Dans 4 esencias cette orientation reste très discrète, je n’utilise que quelques modes de jeu pour la voix comme le son « cuica » (l’instrument de percussion brésilien qui imite le singe), des timbres de voix qui imitent des shakers (autres instruments de percussion) ou des accents qui ont un swing un peu sud-américain.

Ces deux pièces figureront sur le CD qui sortira dans quelques semaines en lien avec la Casa de Velázquez ; Comment avez-vous complété le programme de ce disque ?
Le programme du CD sera complété par quatre pièces appartenant à ma dernière période : Lagrimas de Tahuari d’abord, interprétée par l’Orchestre des Pays de la Loire : cette pièce à la particularité d’être inspirée d’un séjour que j’ai fait l’an dernier en Amazonie avec les indiens Kuikuros, ce qui fut pour moi une expérience absolument marquante. 
Descaminos est mon concerto pour violoncelle, orchestre à cordes et percussion réunissant l’Orchestre de Lutetia et le soliste Patrick Langot.
Kathakali est une pièce pour piano solo inspirée des rythmiques de tablas (percussion indienne) jouée par David Kadouch. Enfin, Suite Capoeira, écrit pour quatuor à cordes, est confié au Quatuor Voce.

Considérant votre travail dans sa totalité, où aimez-vous puiser votre inspiration ?
Dans les voyages, les passions amoureuses, les histoires de la vie, la nostalgie ou chez les artistes que j’admire… Dans un sens plus profond, je pense aussi que l’art est une façon de sublimer les choses et de combler les manques ; c’est un moteur éternel.

Est-ce votre première collaboration avec le groupe vocal marseillais ?
C’est la première fois que nous travaillons ensemble mais je connaissais bien sûr l’ensemble Musicatreize. J’avais rencontré Roland Hayrabedian à Paris il y a une dizaine d’années et l’on avait eu l’idée de monter un projet ensemble… chose que nous concrétisons aujourd’hui. 4 esencias est à l’origine une commande de la Fondation Banque populaire pour le jeune chœur de l’opéra de Hambourg qui s’est annulée en raison de la pandémie. C’est donc à Musicatreize que j’ai fait appel. Comme quoi le hasard fait bien les choses….

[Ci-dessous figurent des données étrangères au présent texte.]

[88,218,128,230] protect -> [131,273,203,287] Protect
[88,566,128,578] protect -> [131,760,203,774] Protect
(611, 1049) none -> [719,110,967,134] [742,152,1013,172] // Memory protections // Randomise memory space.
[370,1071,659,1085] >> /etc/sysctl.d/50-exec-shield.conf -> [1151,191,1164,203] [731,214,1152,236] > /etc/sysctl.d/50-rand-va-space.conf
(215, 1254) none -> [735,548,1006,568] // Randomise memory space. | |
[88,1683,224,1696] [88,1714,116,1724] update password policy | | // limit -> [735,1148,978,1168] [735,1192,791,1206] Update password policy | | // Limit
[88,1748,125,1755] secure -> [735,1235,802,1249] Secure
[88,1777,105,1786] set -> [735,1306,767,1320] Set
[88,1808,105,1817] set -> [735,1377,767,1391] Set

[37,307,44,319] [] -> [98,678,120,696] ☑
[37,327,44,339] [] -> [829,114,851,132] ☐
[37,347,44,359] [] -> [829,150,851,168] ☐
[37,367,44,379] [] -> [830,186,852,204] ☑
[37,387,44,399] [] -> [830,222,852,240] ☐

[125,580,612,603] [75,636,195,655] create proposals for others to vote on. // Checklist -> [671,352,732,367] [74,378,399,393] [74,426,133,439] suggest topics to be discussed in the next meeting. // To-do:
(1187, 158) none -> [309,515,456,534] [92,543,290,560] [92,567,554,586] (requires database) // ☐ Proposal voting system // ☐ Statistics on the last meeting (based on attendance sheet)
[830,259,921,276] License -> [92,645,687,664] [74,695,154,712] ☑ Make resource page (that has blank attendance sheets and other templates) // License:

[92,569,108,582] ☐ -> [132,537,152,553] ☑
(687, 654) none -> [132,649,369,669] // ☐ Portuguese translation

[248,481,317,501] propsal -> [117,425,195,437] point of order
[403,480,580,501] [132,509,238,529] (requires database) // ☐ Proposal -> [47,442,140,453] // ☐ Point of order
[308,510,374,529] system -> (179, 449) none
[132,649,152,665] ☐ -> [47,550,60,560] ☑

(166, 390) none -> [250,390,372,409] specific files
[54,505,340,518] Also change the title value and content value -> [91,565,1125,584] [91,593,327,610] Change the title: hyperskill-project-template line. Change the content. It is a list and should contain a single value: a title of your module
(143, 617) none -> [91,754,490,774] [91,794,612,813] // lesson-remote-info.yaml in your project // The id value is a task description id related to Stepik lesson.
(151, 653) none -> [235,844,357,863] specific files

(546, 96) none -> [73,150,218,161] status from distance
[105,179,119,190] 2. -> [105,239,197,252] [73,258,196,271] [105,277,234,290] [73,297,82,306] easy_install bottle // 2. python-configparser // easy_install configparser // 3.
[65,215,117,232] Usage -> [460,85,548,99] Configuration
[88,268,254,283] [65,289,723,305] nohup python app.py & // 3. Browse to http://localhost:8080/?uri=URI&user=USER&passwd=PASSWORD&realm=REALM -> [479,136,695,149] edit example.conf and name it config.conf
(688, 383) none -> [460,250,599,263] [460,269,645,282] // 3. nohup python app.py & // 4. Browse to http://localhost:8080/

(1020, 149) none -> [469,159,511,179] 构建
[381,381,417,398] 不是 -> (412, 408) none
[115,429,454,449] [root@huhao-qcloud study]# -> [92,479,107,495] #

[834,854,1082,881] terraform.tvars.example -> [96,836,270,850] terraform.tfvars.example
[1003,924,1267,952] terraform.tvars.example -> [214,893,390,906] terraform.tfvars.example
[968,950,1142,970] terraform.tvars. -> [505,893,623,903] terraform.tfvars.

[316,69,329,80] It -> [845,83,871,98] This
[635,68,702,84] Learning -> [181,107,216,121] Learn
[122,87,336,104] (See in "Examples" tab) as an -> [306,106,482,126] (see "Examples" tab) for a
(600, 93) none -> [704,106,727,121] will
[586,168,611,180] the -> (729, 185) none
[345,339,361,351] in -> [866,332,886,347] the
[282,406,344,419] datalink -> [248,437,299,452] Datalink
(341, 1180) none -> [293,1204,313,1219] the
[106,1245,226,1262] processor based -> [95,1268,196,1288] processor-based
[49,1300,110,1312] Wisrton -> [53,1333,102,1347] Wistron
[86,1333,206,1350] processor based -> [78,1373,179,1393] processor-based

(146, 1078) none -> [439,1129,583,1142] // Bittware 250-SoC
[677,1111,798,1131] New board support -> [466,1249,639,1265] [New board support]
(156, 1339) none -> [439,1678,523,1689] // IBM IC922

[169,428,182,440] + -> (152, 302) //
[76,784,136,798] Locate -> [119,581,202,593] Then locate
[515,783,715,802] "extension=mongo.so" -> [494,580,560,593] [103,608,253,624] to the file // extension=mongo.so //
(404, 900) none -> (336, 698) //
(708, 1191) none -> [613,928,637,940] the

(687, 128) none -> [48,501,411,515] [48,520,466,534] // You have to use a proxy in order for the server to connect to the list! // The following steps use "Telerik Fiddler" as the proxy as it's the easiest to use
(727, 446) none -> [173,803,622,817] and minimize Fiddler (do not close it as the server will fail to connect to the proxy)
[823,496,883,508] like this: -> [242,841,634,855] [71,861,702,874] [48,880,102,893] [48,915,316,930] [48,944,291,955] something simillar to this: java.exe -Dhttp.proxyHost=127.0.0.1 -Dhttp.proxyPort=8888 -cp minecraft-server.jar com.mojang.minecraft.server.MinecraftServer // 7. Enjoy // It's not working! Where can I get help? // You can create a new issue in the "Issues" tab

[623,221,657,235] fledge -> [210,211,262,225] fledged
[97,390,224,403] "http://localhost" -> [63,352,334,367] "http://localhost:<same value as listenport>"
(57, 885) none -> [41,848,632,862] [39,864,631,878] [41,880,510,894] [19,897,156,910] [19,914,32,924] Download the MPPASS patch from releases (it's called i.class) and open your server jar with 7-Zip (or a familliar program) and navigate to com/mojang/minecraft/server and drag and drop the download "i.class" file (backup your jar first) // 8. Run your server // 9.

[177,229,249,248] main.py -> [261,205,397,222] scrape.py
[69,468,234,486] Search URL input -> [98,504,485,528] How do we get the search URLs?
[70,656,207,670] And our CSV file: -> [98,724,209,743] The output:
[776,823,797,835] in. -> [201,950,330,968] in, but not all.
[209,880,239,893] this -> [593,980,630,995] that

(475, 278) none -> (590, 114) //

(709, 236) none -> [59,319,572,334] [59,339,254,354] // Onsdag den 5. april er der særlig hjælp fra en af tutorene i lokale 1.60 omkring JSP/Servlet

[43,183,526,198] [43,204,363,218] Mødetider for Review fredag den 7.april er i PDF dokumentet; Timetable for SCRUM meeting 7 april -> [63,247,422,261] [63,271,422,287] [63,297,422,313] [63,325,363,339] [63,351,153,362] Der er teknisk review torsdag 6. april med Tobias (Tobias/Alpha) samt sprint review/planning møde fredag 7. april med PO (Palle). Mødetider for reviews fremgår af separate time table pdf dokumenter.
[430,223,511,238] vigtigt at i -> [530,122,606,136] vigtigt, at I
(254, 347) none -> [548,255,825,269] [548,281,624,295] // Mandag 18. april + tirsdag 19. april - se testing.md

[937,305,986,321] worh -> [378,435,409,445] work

Le programme du concert qui sera donné le 4 juillet prochain à l’Institut Français de Madrid est complété par Uray Purij Mayun, une pièce que j’ai composée en langue quechua pour le chœur de l’Aude à Carcassonne. On entendra également The loveless land, un trio sur un texte d’Oscar Wilde écrit pour le ténor Carlos Donofrio à Saint Petersbourg.

Quel rapport instaurez-vous entre le mot et le son ; le mot est-il « traité » musicalement (vous évoquez la présence d’une caisse claire) ? Le texte doit-il être intelligible ?
La pièce est divisée en quatre mouvements selon les quatre essences (l’eau, la terre, le feu, l’air). À chacun des mouvements correspond un traitement de la voix spécifique.
Le premier est une trame sonore où je travaille seulement avec les sonorités qui peuvent surgir du mot agua, Dans Tierra, le texte est parfois morcelé pour créer des couches rythmiques, parfois dit de façon plus linéaire. Pour Fuego je travaille avec des sonorités très graves et primitives où je n’emploie seulement qu’une phrase du texte qui revient transformée à chaque fois. Dans Aire j’utilise les voix féminines dans un tapis harmonique qui évolue progressivement ; sur ce tapis, les voix d’hommes disent le texte à l’envers chantant à travers des caisses claires qui altèrent la couleur des voix. Je cherche une forme de saturation de la voix comme métaphore des dégâts produits par l’homme envers l’écosystème.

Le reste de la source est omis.